La surtaxe sur les bénéfices des grandes entreprises, l’un des points-clés du débat budgétaire, rapportera « environ 8 milliards [d’euros] » dans la version finale du budget 2026 que le gouvernement s’apprête à proposer, a annoncé, dimanche 18 janvier dans la soirée, la porte-parole du gouvernement, Maud Bregeon, sur Franceinfo.
Ce dispositif, qui devait avoir un rendement de 4 milliards d’euros dans la version initiale du budget gouvernemental, rapportera finalement autant qu’en 2025 et aura « le même barème », a confirmé la porte-parole, assurant néanmoins que les entreprises de taille intermédiaire (ETI) en seront exemptées. Le gouvernement satisfait ainsi l’une des principales demandes du Parti socialiste, qui envisage de ne pas censurer le gouvernement dans les prochains jours.
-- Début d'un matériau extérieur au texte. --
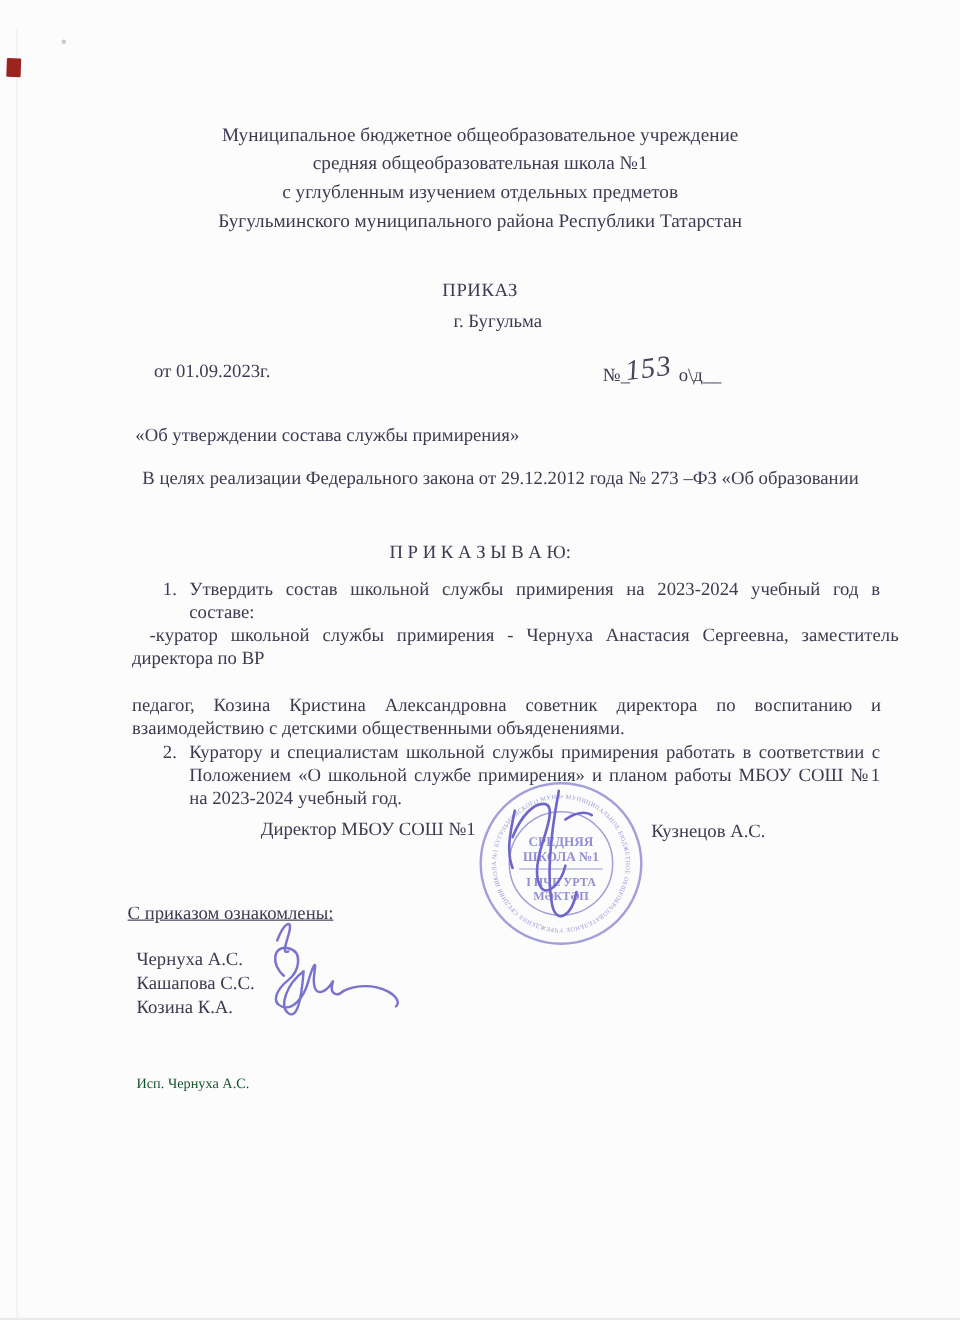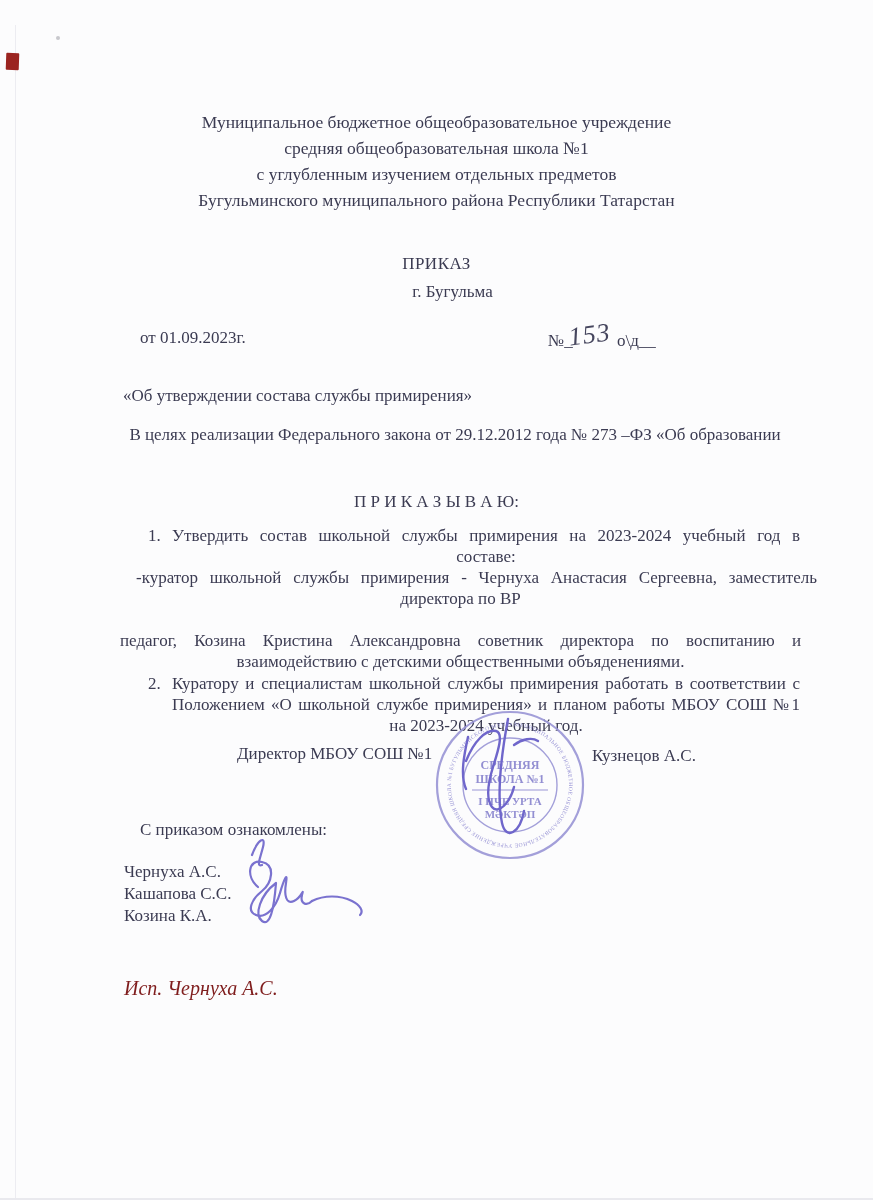"составе:" .lline { text-align: center -> left }
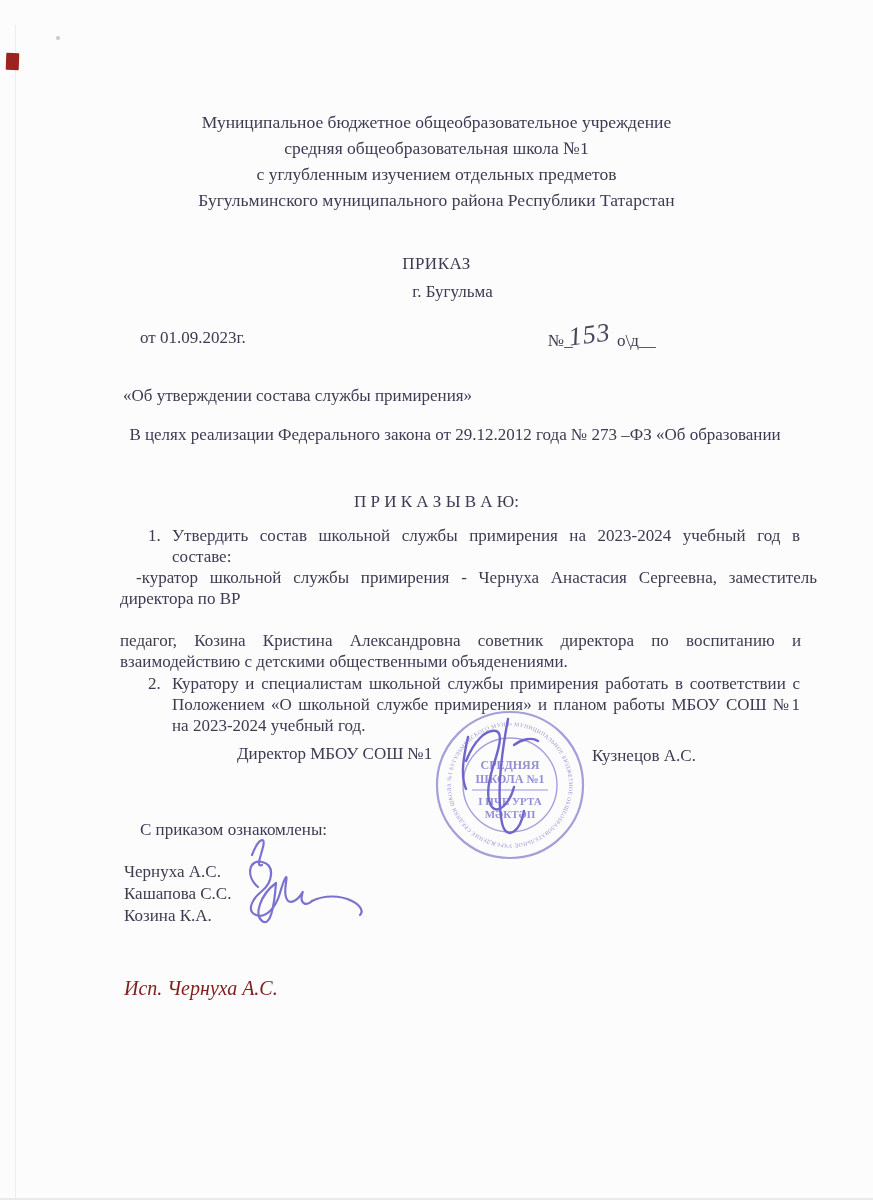"С приказом ознакомлены:" div.abs { left: 140px -> 116px; text-decoration: none -> underline }
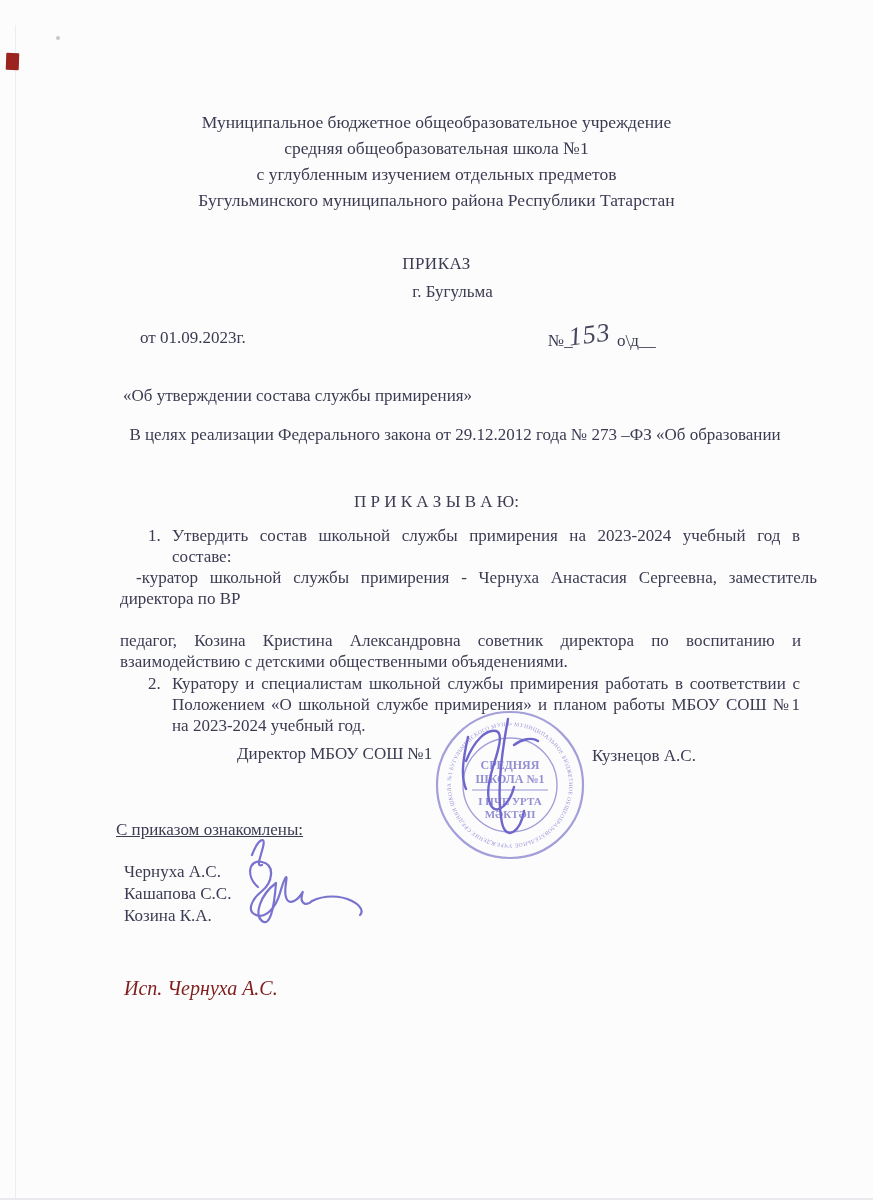"Исп. Чернуха А.С." .executor { color: #7f1d1d -> #14532d; font-size: 20px -> 13px; font-style: italic -> none }
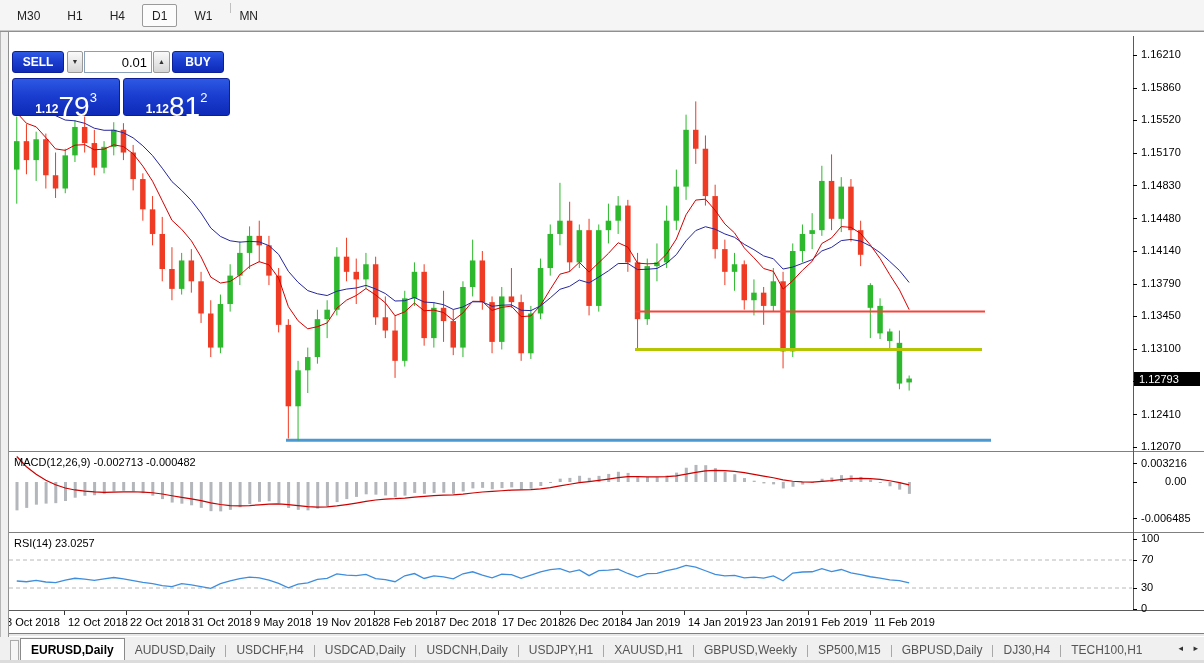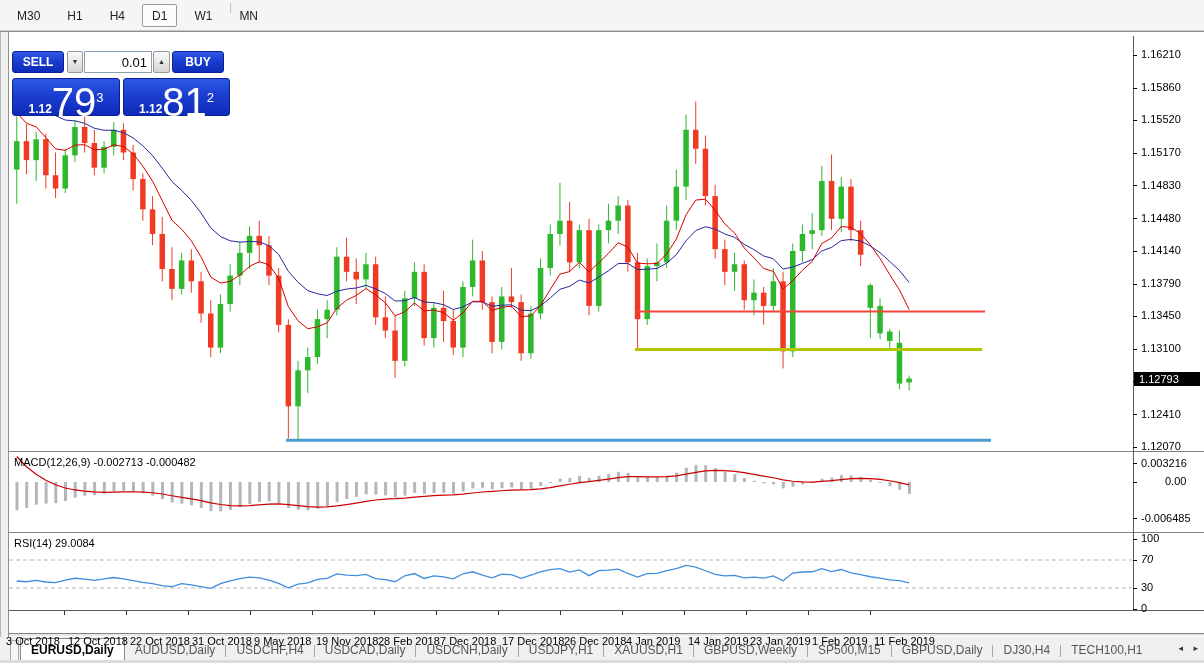"79" .pb-big { font-size: 40px -> 28px }
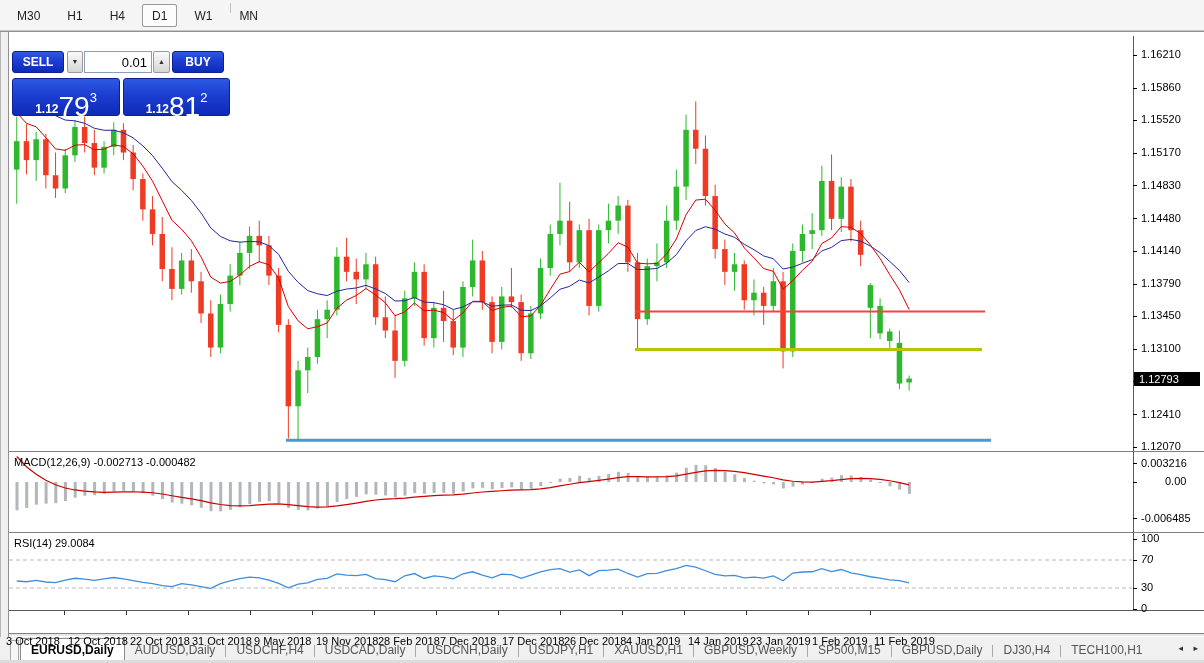"29.0084" span { text: 29.0084 -> 23.0257 }
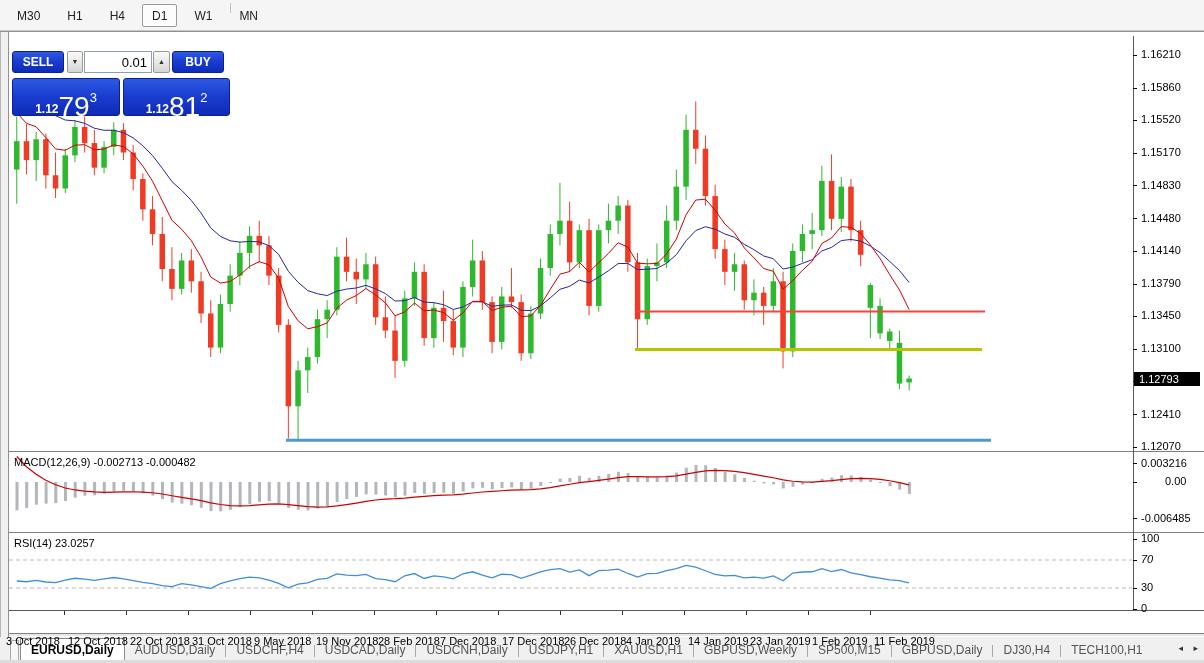"3 Oct 2018" .date-label { margin-top: 19px -> none }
« Cet effort demandé aux très grandes entreprises a un sens très clair et une portée nationale : il contribuera directement au financement de l’accélération de notre trajectoire de défense », plaide le premier ministre, Sébastien Lecornu, dans une lettre adressée dimanche soir aux chefs d’entreprise. Le chef du gouvernement assure que les chefs d’entreprises prennent par là même « toute leur part à l’effort du pays dans un contexte stratégique exigeant » et salue une « expression concrète de leur patriotisme ».
Un conseil des ministres se tiendra lundi et devrait permettre à Sébastien Lecornu de choisir l’outil constitutionnel à utiliser pour faire aboutir le budget, a également fait savoir Maud Bregeon. Entre l’article 49.3 et l’ordonnance budgétaire, « rien n’est exclu et ça aboutira demain [lundi] », a promis la porte-parole du gouvernement. « Ce sera à ce moment-là [lors du conseil des ministres] que nous aurons l’occasion d’annoncer » l’outil retenu, a-t-elle dit.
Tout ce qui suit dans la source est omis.